▶ [REQUIRED WORK]: What you return should be only the lines in the entries below between the one holding "-32,7 +32,7 @@" and the one holding "background: #ffffff;", ends included, with every picture left out.
━━ GIVEN DATA ━━
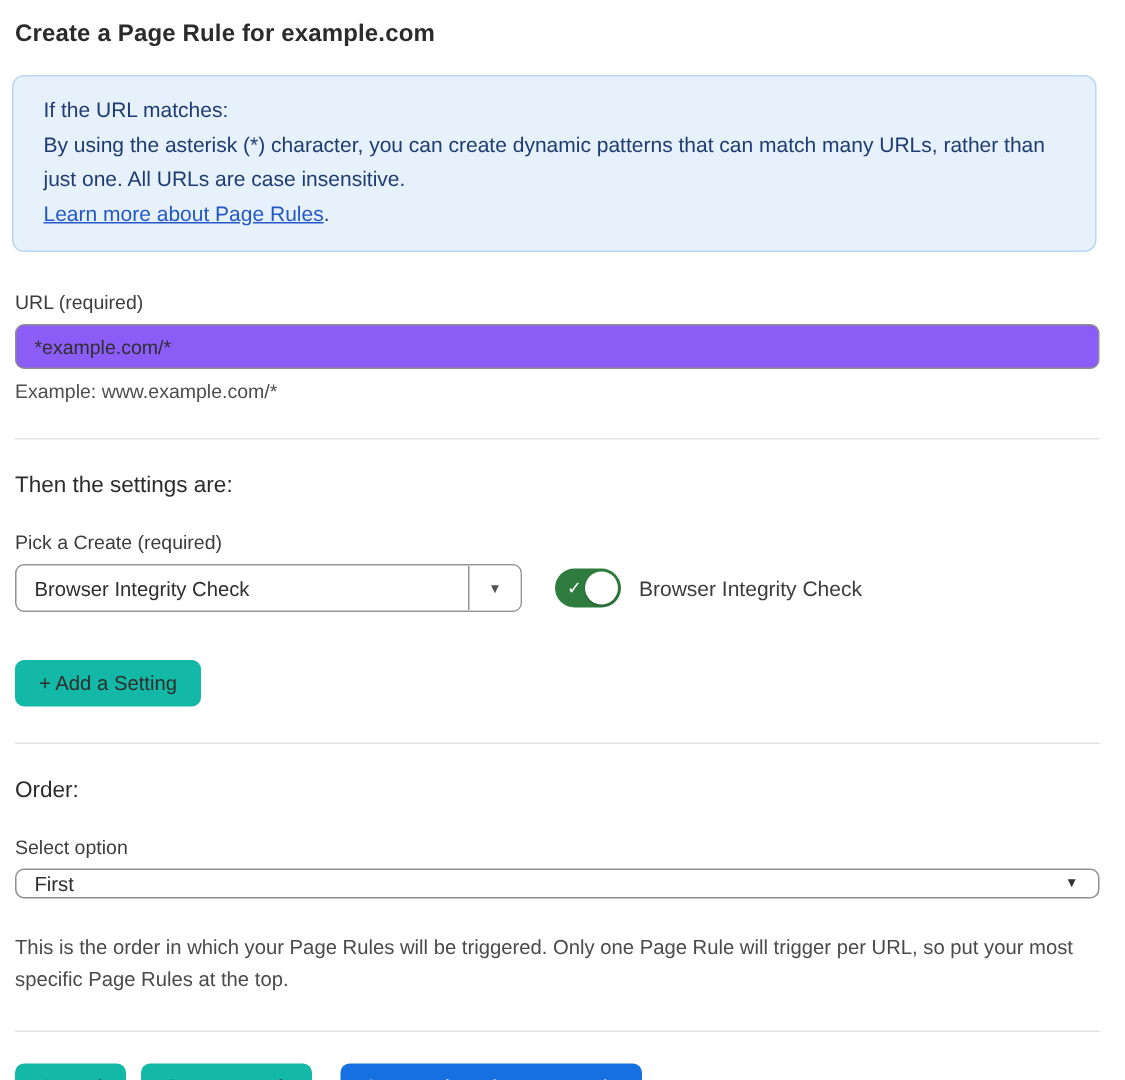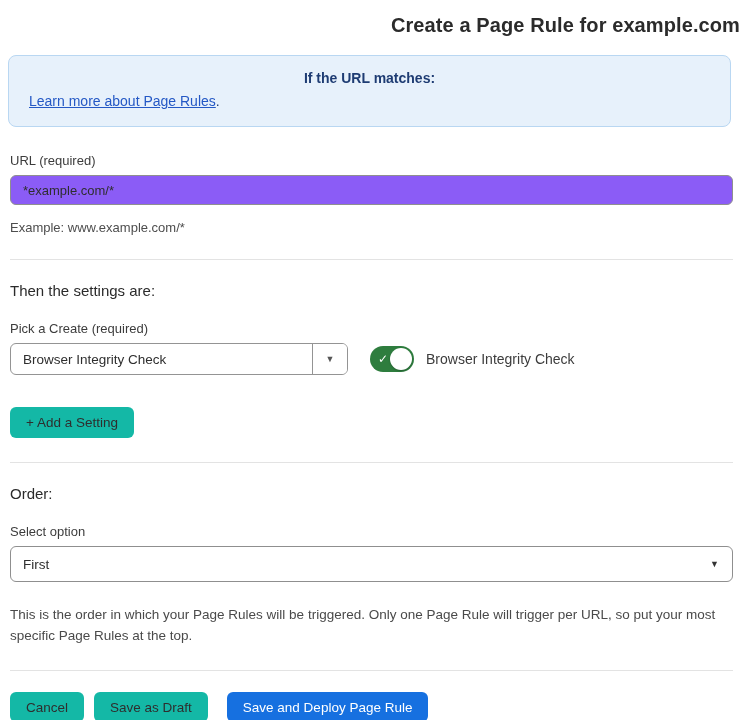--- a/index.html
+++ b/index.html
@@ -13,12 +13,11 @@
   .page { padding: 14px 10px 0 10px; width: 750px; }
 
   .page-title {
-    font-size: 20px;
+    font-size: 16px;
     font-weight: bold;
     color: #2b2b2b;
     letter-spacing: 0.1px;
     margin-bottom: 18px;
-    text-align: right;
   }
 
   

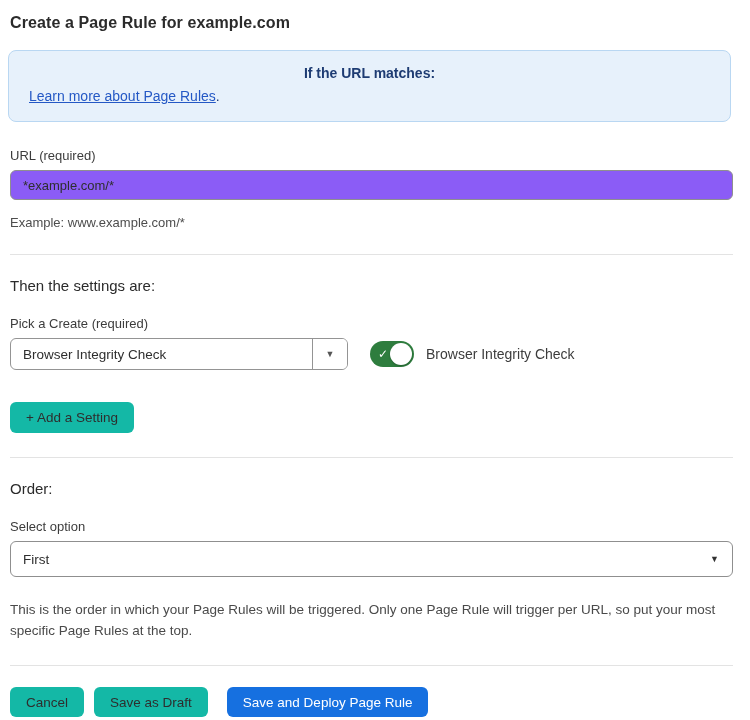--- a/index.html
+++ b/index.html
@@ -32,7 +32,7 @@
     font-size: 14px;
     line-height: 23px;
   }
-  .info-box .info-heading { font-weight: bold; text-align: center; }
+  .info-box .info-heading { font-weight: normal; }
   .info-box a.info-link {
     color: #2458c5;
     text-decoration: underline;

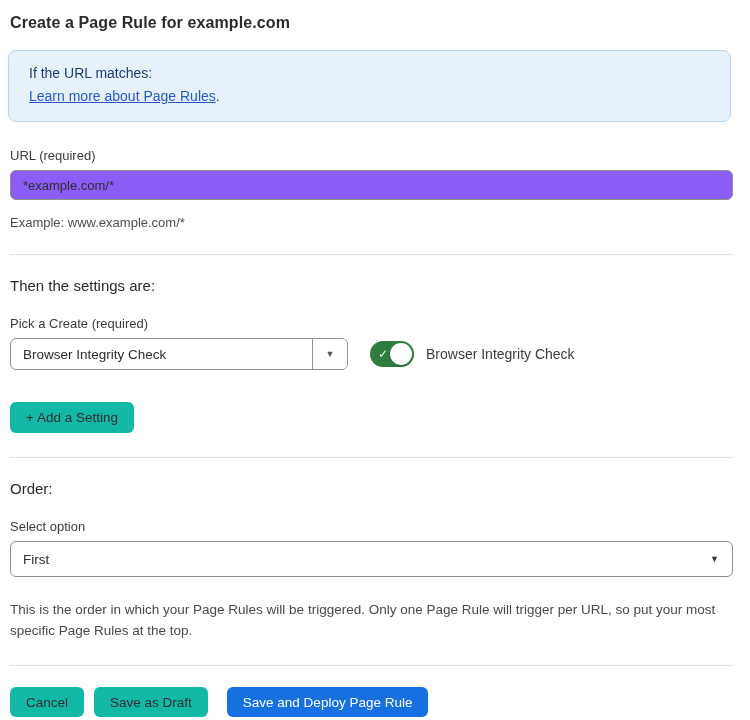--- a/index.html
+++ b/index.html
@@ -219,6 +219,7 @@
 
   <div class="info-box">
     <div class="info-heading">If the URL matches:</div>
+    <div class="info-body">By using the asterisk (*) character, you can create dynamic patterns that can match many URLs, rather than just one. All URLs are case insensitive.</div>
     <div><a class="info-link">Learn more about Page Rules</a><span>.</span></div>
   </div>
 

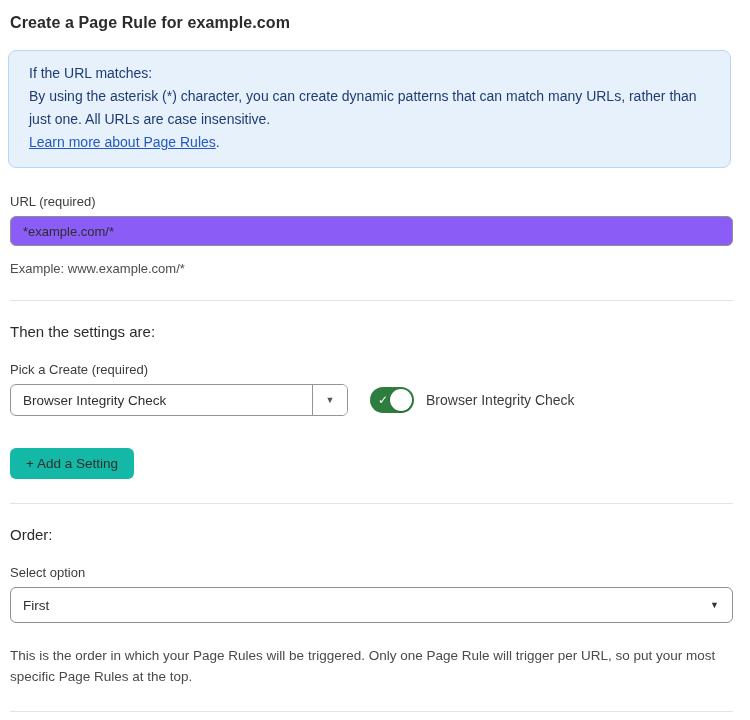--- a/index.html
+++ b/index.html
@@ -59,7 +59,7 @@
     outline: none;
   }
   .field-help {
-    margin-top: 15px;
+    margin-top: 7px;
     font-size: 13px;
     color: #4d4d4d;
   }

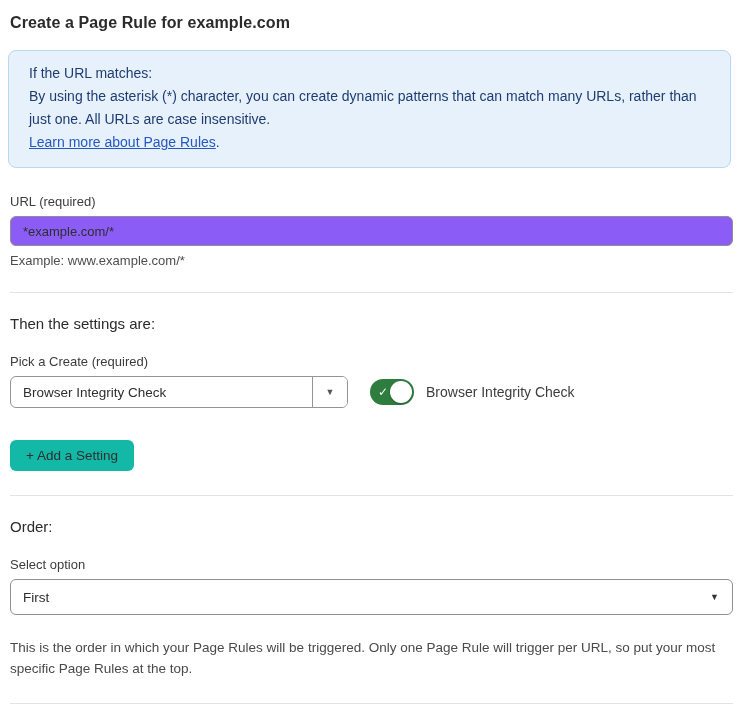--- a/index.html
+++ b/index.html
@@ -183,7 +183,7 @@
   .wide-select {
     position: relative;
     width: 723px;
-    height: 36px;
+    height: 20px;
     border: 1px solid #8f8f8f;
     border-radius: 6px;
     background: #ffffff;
━━━
━━ GIVEN DATA ━━
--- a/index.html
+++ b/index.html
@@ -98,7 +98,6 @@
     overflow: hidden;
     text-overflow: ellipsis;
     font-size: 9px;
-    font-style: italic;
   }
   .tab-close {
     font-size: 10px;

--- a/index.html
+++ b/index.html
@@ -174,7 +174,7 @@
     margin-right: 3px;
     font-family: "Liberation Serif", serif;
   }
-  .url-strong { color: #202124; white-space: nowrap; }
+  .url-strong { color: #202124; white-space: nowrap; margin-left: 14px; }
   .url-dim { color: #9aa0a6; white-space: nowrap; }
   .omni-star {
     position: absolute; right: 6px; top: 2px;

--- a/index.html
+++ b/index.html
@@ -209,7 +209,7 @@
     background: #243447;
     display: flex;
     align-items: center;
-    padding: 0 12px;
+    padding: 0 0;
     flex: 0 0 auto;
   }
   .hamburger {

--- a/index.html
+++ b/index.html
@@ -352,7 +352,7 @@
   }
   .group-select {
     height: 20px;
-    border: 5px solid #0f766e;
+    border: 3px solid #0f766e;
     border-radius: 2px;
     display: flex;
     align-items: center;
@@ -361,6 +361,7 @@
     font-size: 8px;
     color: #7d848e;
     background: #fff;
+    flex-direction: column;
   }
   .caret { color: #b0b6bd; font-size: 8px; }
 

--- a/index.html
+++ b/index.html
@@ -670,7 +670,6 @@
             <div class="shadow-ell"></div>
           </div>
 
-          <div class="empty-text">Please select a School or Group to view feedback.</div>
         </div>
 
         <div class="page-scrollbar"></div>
━━━
▶ [RESPONSE TO THIS TASK]:
@@ -32,7 +32,7 @@
     font-size: 14px;
     line-height: 23px;
   }
-  .info-box .info-heading { font-weight: bold; text-align: center; }
+  .info-box .info-heading { font-weight: normal; }
   .info-box a.info-link {
     color: #2458c5;
     text-decoration: underline;

--- a/index.html
+++ b/index.html
@@ -219,6 +219,7 @@
 
   <div class="info-box">
     <div class="info-heading">If the URL matches:</div>
+    <div class="info-body">By using the asterisk (*) character, you can create dynamic patterns that can match many URLs, rather than just one. All URLs are case insensitive.</div>
     <div><a class="info-link">Learn more about Page Rules</a><span>.</span></div>
   </div>
 

--- a/index.html
+++ b/index.html
@@ -59,7 +59,7 @@
     outline: none;
   }
   .field-help {
-    margin-top: 15px;
+    margin-top: 7px;
     font-size: 13px;
     color: #4d4d4d;
   }

--- a/index.html
+++ b/index.html
@@ -183,7 +183,7 @@
   .wide-select {
     position: relative;
     width: 723px;
-    height: 36px;
+    height: 20px;
     border: 1px solid #8f8f8f;
     border-radius: 6px;
     background: #ffffff;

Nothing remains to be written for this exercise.